## Required action
Nothing but a number should be given: how many lines in the entries below include the string "July".

## Information provided

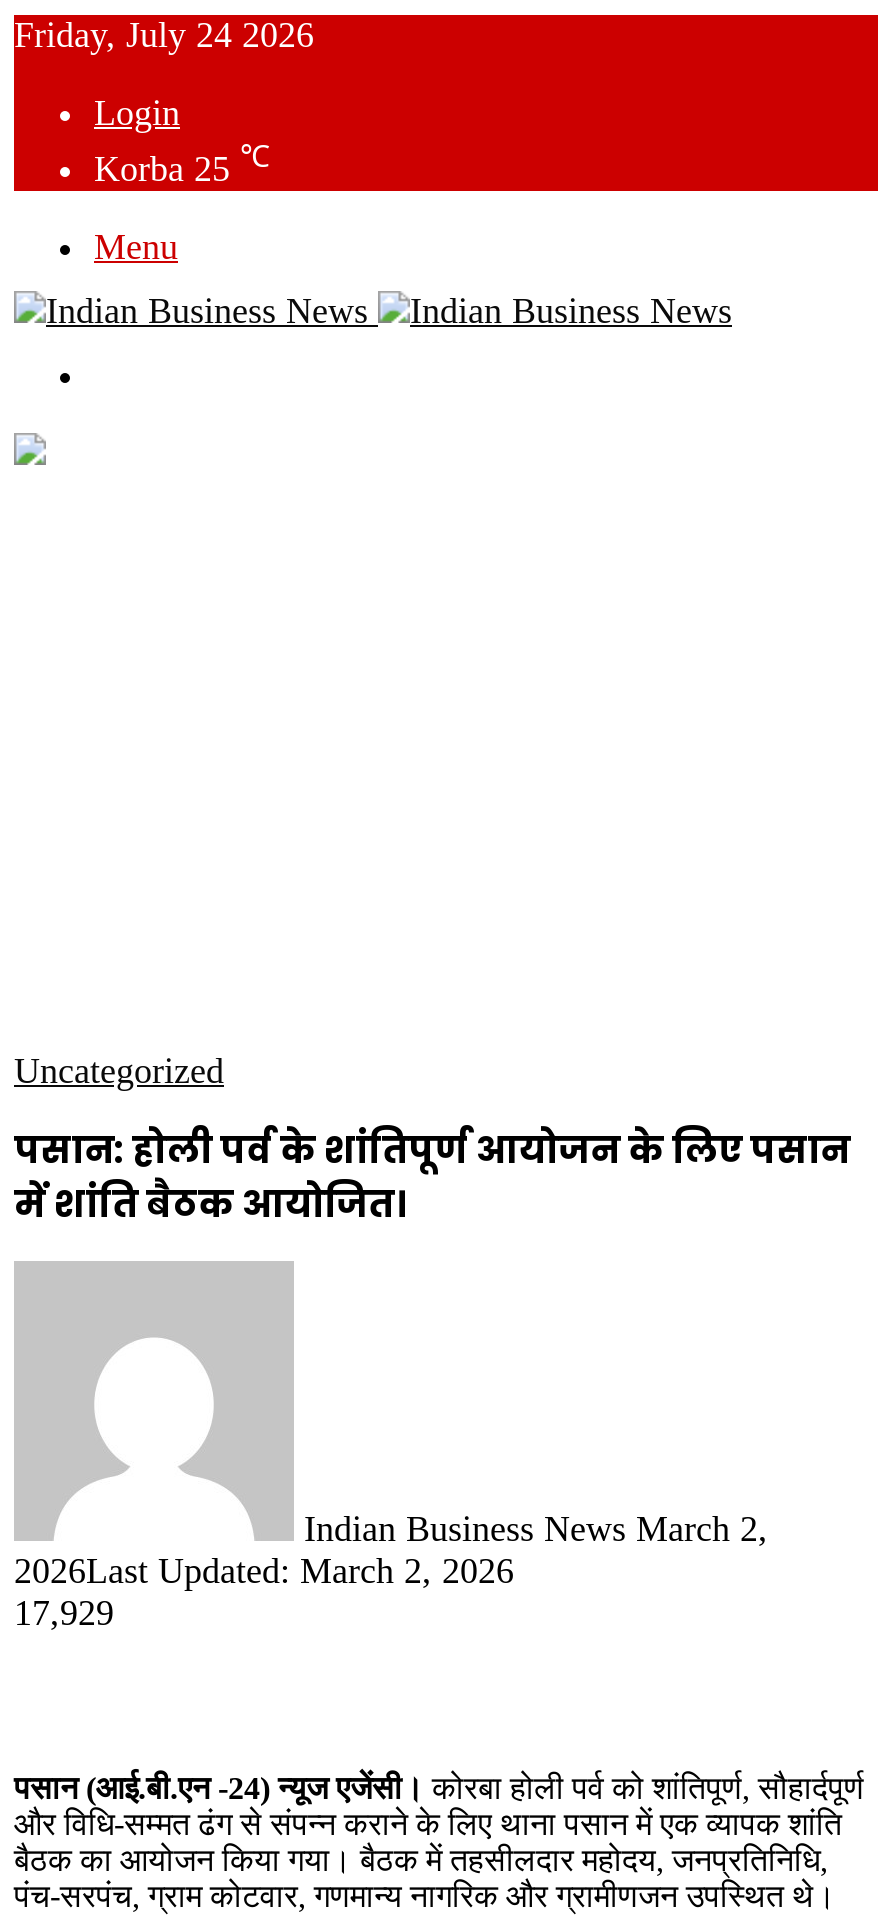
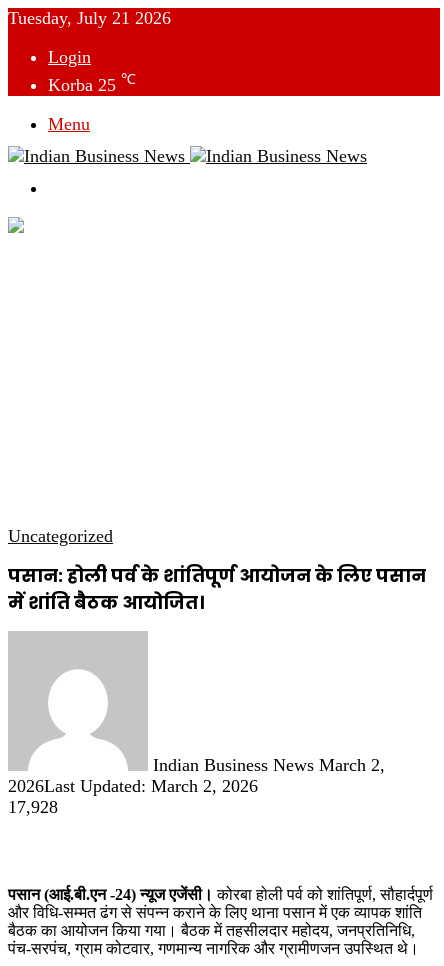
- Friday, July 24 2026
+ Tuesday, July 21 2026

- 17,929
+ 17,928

...

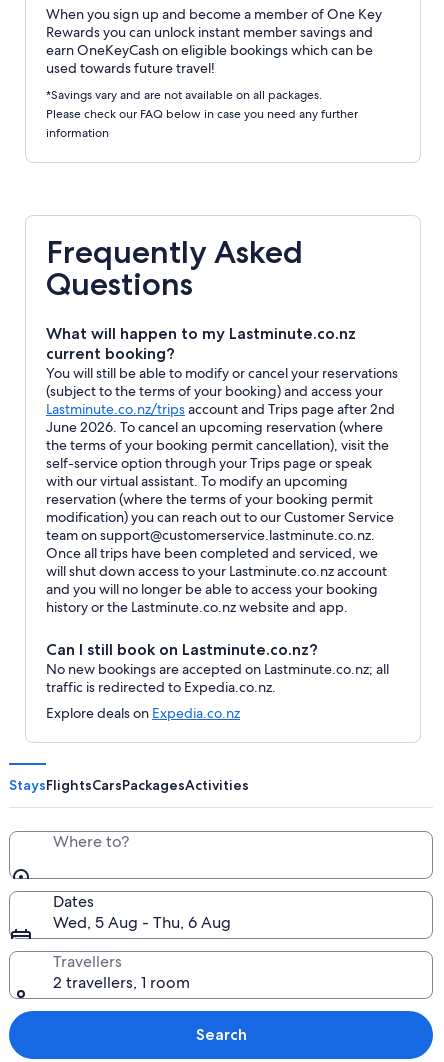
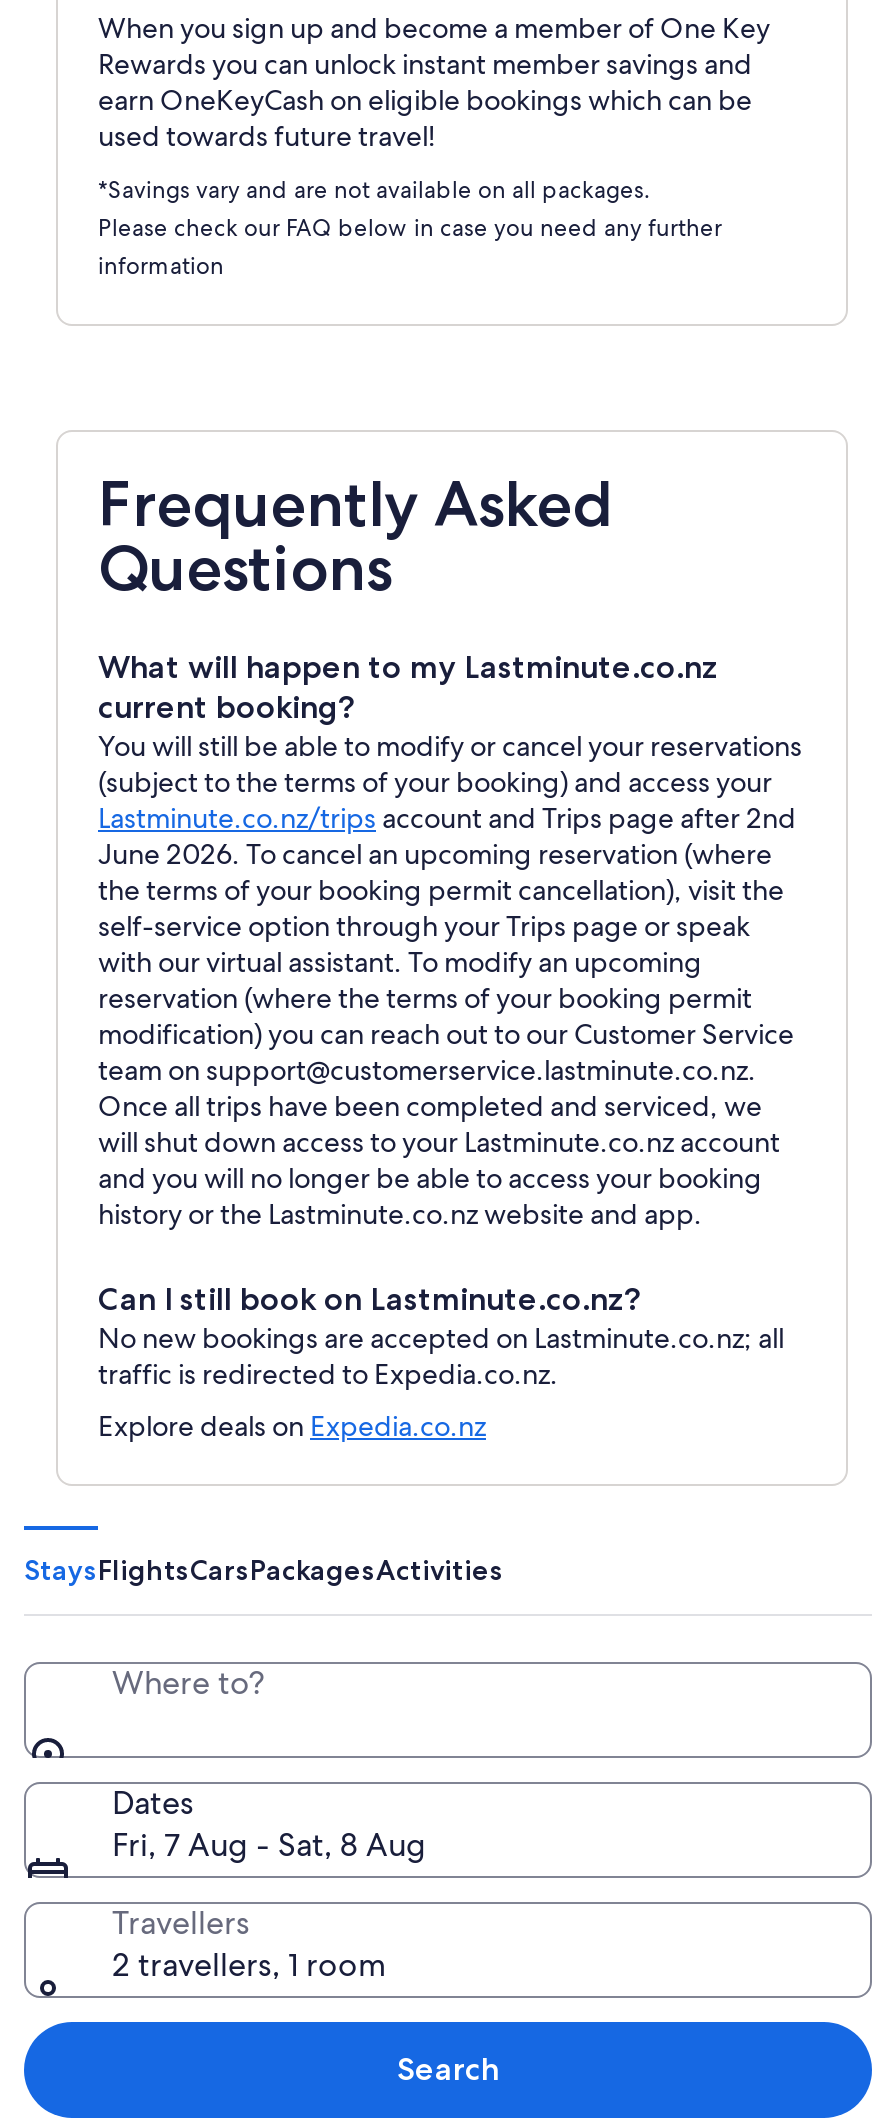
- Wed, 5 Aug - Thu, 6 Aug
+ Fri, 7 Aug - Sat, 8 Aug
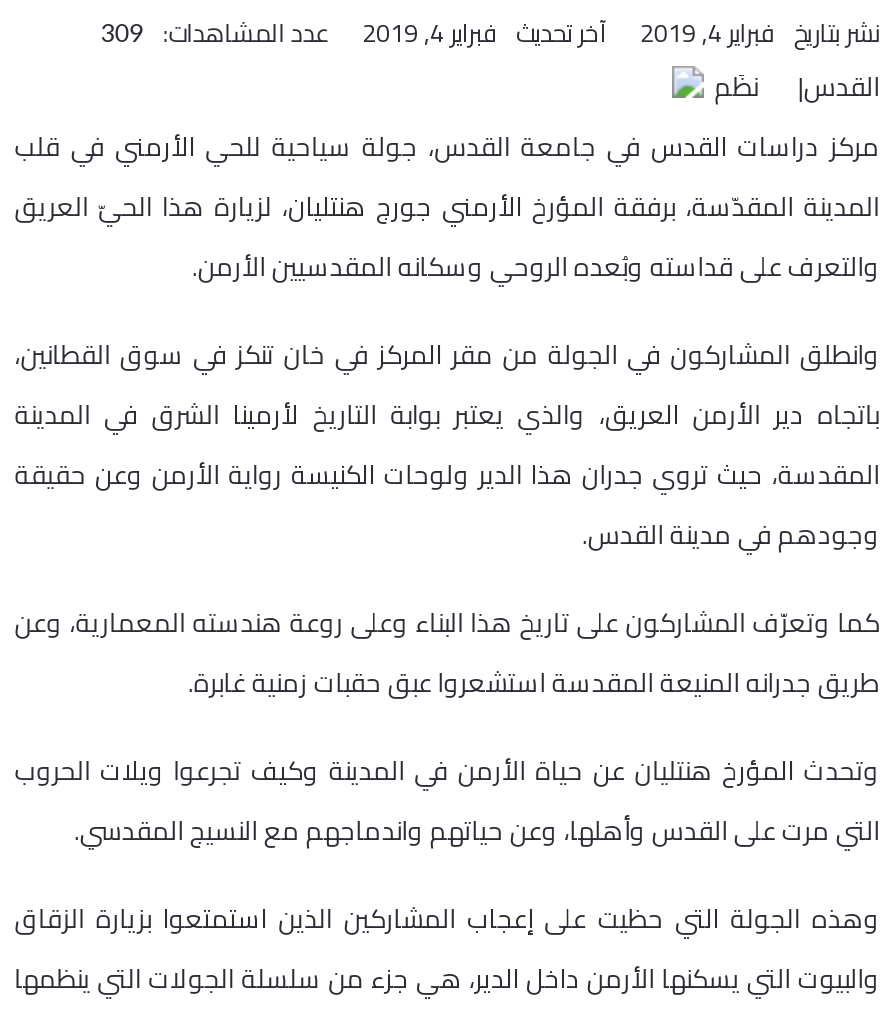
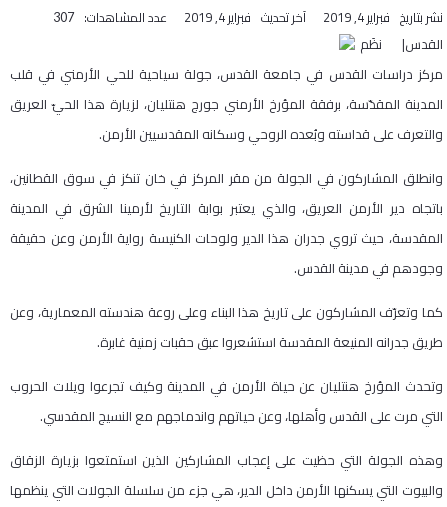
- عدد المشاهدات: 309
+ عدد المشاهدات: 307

## Result for this exercise
2